§ **What the exercise asks**
From the entries that follow, copy each line containing the word "Desktop".
☆ ☆ ☆ ☆ ☆ ☆ ☆
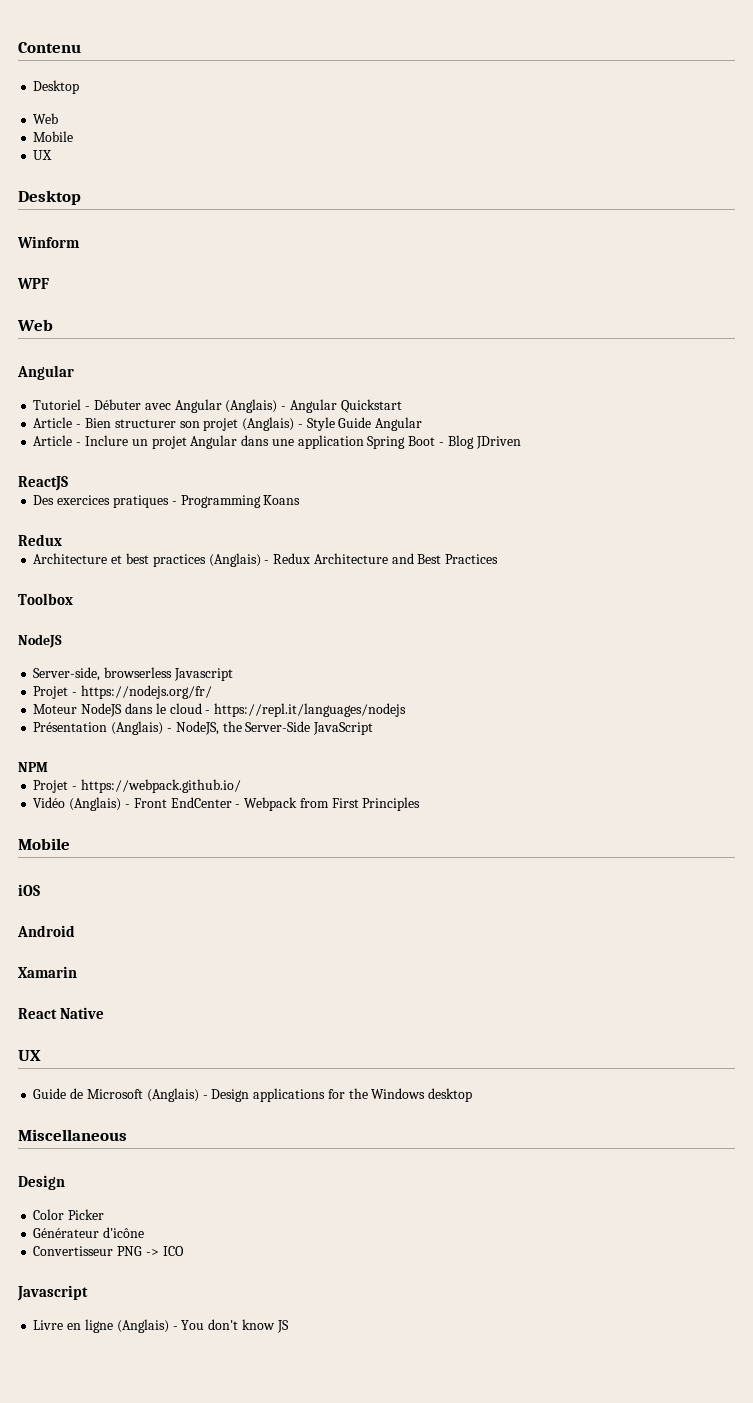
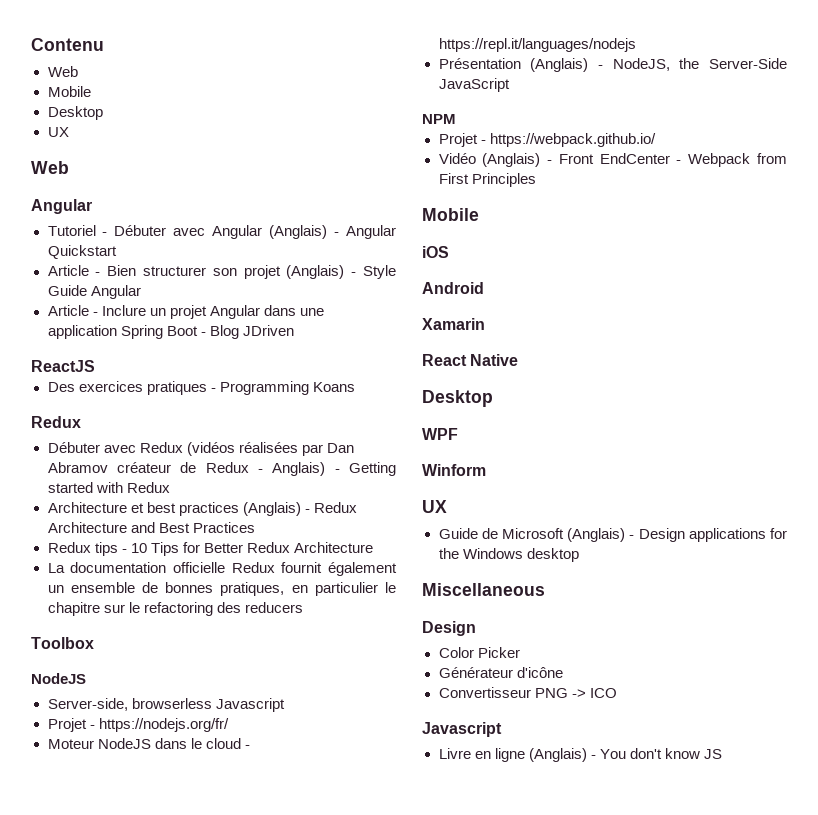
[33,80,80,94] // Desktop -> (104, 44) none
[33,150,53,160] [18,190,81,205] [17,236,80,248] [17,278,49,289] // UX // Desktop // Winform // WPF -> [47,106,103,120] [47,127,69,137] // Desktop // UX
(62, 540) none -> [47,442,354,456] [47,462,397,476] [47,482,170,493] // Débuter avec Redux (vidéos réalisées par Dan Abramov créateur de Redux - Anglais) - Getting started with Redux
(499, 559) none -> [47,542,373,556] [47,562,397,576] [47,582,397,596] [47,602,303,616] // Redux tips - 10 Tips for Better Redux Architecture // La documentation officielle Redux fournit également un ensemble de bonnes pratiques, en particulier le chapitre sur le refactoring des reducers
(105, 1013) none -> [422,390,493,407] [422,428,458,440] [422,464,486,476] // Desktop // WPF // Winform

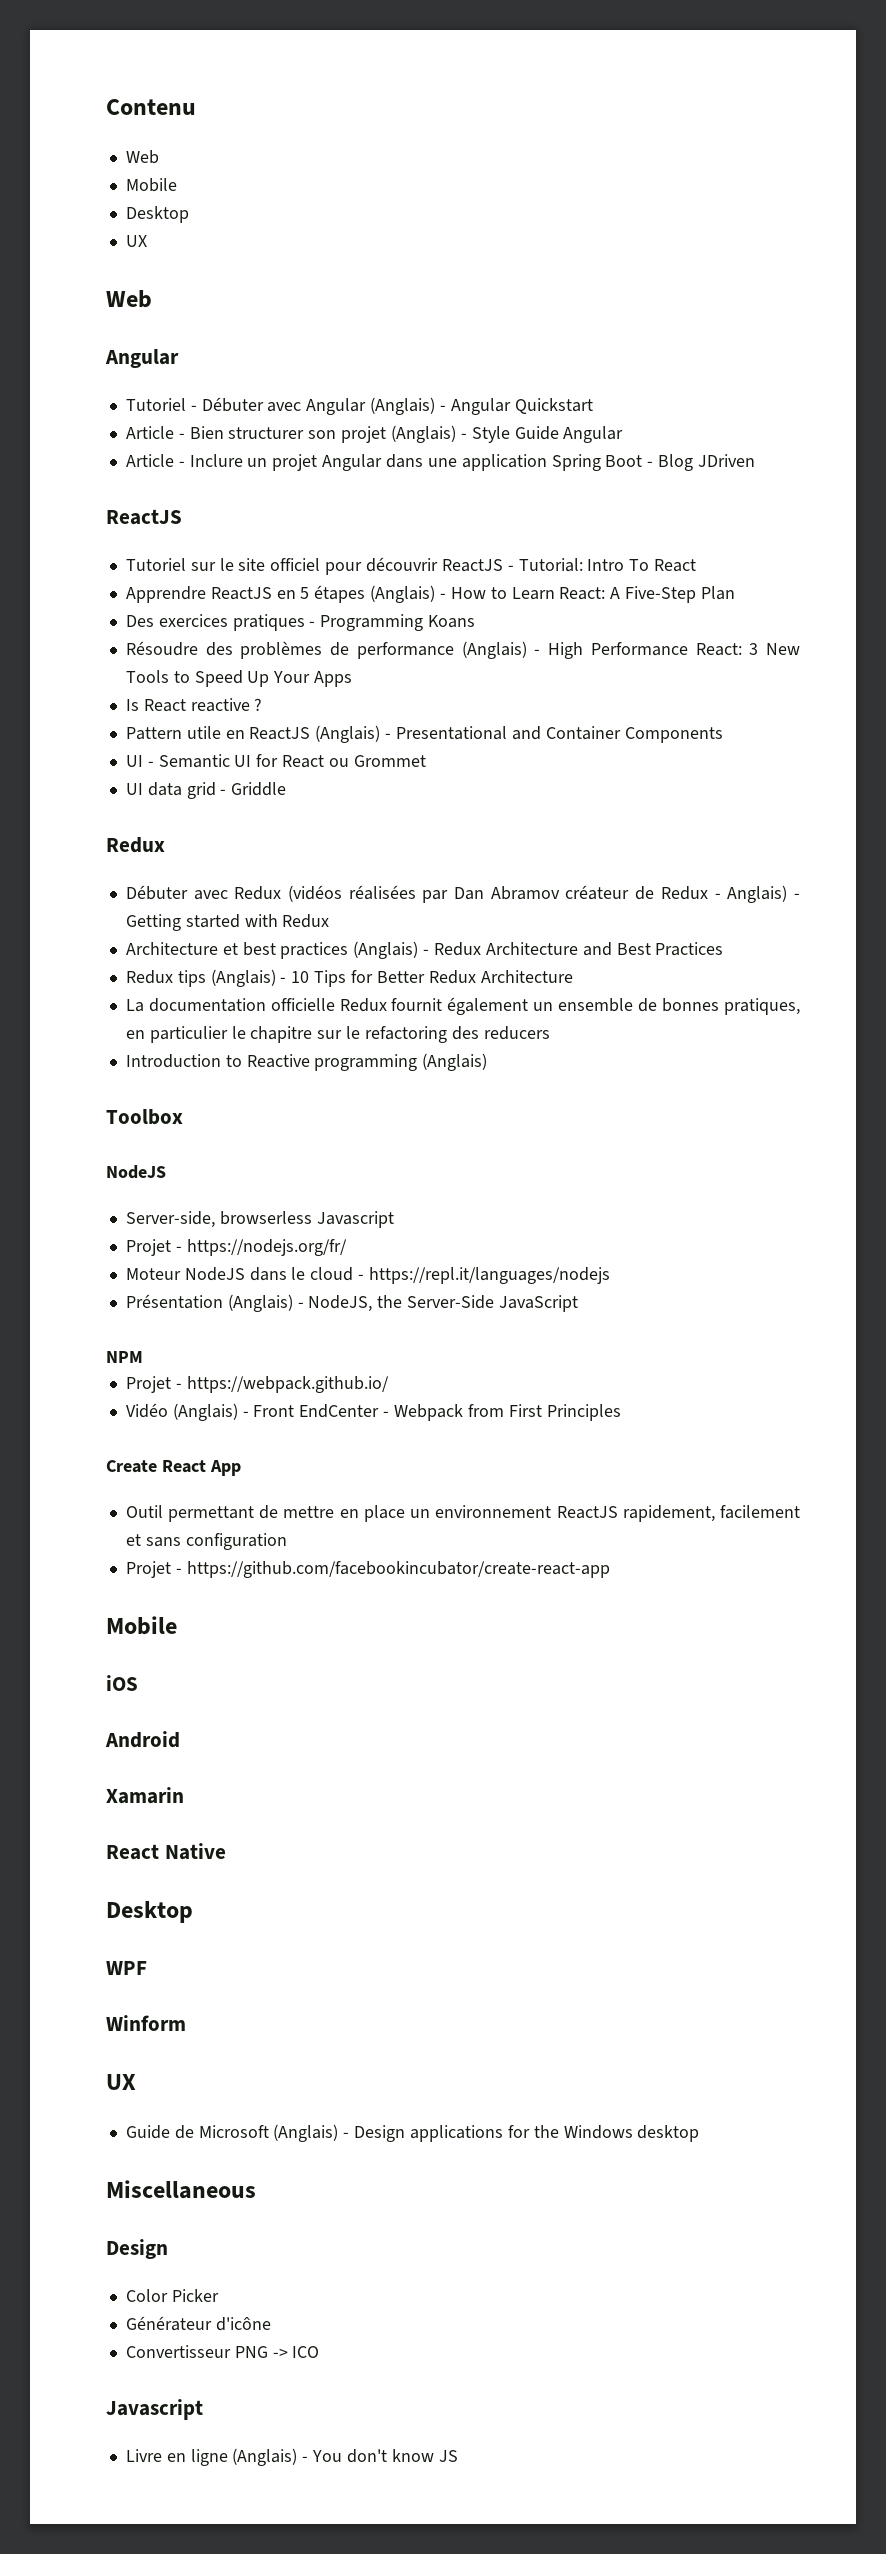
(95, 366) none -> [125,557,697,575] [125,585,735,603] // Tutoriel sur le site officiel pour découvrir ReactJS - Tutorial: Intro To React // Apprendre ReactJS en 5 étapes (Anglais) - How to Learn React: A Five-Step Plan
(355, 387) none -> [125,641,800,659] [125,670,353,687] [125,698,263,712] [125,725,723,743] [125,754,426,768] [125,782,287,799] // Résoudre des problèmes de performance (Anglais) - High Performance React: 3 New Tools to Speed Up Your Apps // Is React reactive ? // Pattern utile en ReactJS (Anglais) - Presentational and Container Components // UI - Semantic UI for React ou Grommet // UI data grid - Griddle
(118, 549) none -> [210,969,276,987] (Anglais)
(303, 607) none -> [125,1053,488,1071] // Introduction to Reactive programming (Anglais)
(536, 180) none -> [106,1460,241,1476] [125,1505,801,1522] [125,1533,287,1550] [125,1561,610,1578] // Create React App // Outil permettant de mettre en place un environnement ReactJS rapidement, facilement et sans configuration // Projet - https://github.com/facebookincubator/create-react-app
☆ ☆ ☆ ☆ ☆ ☆ ☆
§ **Exercise solution**
[33,80,80,94] // Desktop -> (104, 44) none
[33,150,53,160] [18,190,81,205] [17,236,80,248] [17,278,49,289] // UX // Desktop // Winform // WPF -> [47,106,103,120] [47,127,69,137] // Desktop // UX
(105, 1013) none -> [422,390,493,407] [422,428,458,440] [422,464,486,476] // Desktop // WPF // Winform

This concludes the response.